I write about my life and life itself seen through my eyes for who can write through the experiences of others if not their own?

Monday, April 19, 2010


My Empty Moments

I enjoy being alone now. Sometimes I seek loneliness.

That is different from where I have been.

There was a period in my life when I wanted to have a booked agenda every day. In hindsight, it was more my attempt at showing the world I was okay, “look at me, I am fine, I don’t need anybody”. But every door that closed after my meetings were over was met with tears of emptiness.

I wasn’t lonely, but I was empty.

Or I wasn’t alone, but I was empty and lonely.

It took a long time for my heart to stop looking to be fulfilled by replacing what it thought gave it happiness with every object that presented a potential for that happiness it longed to have. Is there happiness when we place it upon others and not ourselves?
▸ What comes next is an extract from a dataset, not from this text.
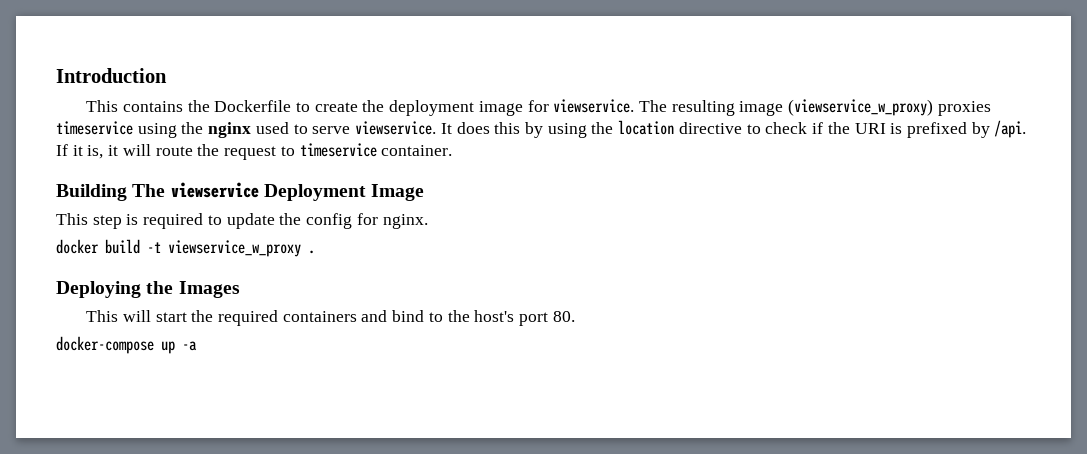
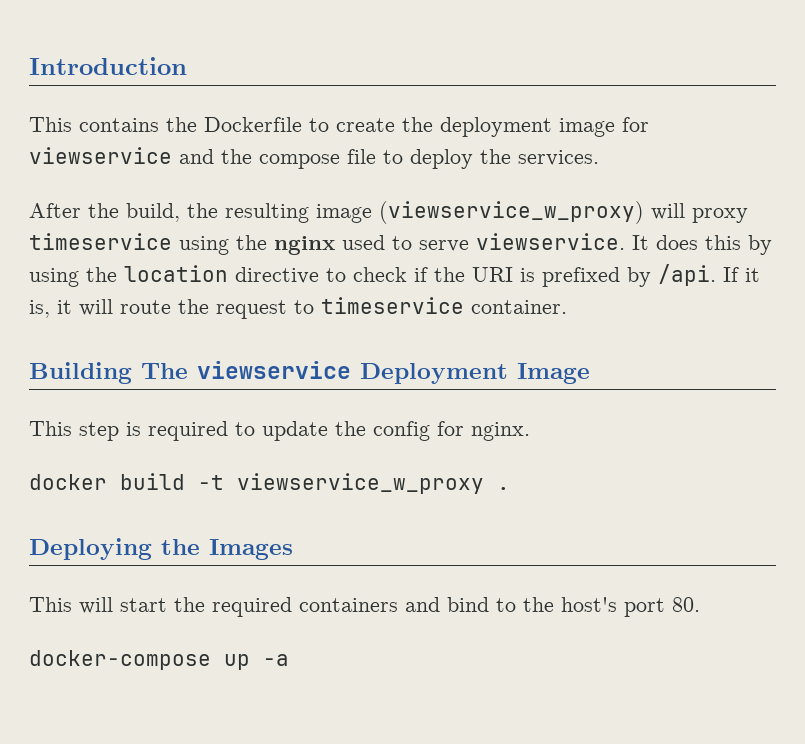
- This contains the Dockerfile to create the deployment image for viewservice. The resulting image (viewservice_w_proxy) proxies timeservice using the nginx used to serve viewservice.
+ This contains the Dockerfile to create the deployment image for viewservice and the compose file to deploy the services.
+ After the build, the resulting image (viewservice_w_proxy) will proxy timeservice using the nginx used to serve viewservice.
Now I remember those moments with sadness but not the sadness for what I thought I needed, but with the sadness for the despair with which I sought to calm that emptiness. That incredible emptiness that rendered me…empty. The laughs I didn’t feel; the conversations when my mind wandered and had to fake attention. The drive back home knowing I had not found what I wanted it. And that sadness again, that incredible sadness.

I have learned now to enjoy my own company again. No, I have not “learned”. Learning means I have made an effort, a forceful effort. It happened. Eventually it does. One day we find ourselves busying around, or grabbing a book, a CD or simply taking a walk alone and feeling good about the company we keep in our empty moments.